Mr. Attenborough was a well-known actor in the United Kingdom until the early 1960s, but he was less known in the United States. In London, he played the lead detective in Agatha Christie’s drama “The Mousetrap.” In a dramatization of Graham Greene’s “Brighton Rock” (1947), he made an early mark as the psychopath Pinkie Brown.
But it wasn’t until he co-starred with Steve McQueen and a stellar ensemble cast in his first Hollywood blockbuster, “The Great Escape,” in 1963, that he earned a trans-Atlantic following. His performance as a British officer planning an escape from a German POW camp was crucial to one of the most respected and enjoyable World War II films.
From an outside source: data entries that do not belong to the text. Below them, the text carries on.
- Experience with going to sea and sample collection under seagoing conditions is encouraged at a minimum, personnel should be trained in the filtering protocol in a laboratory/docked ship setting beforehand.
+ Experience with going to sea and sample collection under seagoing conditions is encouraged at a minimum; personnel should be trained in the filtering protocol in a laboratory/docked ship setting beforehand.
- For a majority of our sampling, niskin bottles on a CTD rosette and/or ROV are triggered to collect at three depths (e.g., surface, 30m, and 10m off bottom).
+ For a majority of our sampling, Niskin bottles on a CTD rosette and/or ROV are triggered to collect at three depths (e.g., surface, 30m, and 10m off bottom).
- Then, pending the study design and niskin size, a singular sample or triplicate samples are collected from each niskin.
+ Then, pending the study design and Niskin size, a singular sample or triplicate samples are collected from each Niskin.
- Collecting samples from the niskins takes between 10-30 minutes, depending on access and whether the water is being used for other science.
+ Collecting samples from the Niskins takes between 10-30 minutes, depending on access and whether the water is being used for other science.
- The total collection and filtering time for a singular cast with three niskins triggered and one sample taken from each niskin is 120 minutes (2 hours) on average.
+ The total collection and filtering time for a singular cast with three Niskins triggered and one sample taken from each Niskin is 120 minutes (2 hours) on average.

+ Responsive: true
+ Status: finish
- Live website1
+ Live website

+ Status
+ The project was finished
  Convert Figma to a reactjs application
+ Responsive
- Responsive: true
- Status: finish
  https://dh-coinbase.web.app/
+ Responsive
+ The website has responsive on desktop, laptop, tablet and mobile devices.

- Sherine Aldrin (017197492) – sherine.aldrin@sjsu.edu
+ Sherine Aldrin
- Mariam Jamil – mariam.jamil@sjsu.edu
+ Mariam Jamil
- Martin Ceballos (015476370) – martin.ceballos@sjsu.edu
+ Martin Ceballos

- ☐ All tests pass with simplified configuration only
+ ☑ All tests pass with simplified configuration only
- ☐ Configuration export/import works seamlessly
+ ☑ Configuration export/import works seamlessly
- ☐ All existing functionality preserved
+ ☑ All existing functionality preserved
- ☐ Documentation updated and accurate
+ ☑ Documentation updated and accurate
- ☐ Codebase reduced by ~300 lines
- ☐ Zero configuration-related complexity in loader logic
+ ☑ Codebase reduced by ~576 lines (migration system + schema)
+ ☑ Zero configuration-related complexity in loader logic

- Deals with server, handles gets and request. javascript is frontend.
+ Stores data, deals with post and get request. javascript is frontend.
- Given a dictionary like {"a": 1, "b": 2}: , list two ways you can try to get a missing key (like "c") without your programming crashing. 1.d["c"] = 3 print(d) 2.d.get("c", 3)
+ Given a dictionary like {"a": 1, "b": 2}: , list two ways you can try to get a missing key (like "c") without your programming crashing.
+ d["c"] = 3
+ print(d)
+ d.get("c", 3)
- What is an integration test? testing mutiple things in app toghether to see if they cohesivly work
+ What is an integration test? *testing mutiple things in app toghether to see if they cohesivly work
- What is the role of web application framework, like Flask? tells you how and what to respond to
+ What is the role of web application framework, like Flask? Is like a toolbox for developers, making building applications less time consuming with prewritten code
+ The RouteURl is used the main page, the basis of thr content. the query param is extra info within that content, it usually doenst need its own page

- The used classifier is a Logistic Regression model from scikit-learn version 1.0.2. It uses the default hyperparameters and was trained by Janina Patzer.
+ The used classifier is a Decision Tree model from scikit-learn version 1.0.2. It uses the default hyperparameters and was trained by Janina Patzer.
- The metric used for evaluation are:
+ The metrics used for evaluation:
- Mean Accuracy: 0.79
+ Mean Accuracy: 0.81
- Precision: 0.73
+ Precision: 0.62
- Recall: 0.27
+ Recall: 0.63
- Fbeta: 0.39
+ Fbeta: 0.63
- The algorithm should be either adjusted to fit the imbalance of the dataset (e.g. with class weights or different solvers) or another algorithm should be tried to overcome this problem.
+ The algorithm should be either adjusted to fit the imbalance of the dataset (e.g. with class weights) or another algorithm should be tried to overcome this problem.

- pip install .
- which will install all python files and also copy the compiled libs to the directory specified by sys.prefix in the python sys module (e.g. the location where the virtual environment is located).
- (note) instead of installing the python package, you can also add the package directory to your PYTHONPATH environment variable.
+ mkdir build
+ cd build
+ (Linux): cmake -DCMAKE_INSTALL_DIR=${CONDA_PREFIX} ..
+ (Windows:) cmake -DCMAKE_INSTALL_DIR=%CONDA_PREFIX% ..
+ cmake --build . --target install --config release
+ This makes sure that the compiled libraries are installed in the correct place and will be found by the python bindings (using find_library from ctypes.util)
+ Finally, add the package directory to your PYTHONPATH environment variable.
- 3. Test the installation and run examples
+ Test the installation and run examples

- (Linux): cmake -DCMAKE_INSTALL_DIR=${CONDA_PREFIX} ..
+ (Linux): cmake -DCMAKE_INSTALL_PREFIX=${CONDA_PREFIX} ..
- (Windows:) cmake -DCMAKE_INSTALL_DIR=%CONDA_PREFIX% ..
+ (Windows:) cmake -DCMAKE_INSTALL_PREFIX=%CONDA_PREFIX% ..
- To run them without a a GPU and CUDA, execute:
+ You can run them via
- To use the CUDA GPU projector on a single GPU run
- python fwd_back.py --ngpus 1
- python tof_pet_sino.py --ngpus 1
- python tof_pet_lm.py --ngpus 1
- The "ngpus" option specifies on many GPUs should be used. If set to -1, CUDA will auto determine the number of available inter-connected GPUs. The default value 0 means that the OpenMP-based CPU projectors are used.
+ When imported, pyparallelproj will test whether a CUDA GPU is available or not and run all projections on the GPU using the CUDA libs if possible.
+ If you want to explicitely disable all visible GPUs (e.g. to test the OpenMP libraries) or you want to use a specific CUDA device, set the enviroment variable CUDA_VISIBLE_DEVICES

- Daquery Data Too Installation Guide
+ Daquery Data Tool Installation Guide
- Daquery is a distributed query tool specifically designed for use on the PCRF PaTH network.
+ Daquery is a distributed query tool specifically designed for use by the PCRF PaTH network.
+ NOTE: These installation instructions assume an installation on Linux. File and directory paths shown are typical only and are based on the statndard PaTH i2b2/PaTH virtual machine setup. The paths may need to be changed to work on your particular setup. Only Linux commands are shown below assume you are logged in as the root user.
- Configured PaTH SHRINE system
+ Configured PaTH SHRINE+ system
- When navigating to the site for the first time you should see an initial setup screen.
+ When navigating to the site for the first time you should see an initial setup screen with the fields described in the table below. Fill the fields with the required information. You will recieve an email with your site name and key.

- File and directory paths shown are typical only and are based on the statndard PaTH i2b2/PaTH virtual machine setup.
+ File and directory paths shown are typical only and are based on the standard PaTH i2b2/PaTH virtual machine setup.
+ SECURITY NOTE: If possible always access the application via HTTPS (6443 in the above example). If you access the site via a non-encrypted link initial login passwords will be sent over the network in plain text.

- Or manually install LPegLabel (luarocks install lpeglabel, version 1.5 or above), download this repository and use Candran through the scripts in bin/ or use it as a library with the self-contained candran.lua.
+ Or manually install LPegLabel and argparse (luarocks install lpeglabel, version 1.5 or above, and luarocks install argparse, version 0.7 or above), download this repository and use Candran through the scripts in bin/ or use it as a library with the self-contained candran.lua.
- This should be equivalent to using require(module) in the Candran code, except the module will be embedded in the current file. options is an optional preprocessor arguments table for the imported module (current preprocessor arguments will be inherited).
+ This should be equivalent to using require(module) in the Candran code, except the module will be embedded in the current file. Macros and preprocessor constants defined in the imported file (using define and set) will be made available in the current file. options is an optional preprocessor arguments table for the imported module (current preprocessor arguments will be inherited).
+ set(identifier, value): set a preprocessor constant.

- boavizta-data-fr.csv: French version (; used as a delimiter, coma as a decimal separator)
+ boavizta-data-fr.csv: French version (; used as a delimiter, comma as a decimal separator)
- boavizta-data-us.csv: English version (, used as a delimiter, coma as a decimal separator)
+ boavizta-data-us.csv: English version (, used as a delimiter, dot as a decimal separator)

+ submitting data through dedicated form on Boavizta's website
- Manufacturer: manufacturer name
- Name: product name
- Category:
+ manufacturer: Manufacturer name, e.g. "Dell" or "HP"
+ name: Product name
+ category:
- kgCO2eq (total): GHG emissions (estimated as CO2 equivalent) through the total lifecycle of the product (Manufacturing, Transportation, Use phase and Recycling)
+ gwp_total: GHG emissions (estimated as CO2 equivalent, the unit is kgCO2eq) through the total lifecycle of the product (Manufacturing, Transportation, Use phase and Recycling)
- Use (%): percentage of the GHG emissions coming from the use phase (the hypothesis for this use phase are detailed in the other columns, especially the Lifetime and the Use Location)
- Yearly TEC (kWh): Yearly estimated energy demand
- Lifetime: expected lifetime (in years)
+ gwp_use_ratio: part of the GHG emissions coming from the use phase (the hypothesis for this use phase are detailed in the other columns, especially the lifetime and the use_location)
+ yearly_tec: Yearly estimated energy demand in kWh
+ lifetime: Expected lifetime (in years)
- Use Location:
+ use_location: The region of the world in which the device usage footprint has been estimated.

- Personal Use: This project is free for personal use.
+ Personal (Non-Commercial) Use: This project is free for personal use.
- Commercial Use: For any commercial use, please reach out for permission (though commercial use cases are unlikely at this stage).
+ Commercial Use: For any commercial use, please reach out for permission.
That performance cemented his place in Hollywood and paved the path for a string of high-profile assignments. In “The Flight of the Phoenix” (1965), a survival drama about a plane accident in the desert, he played the alcoholic navigator opposite James Stewart’s pilot. He won back-to-back Golden Globes for best supporting actor, first in “The Sand Pebbles” (1966), in which he co-starred with Steve McQueen and was set during China’s civil war in the 1920s, and then in the whimsical.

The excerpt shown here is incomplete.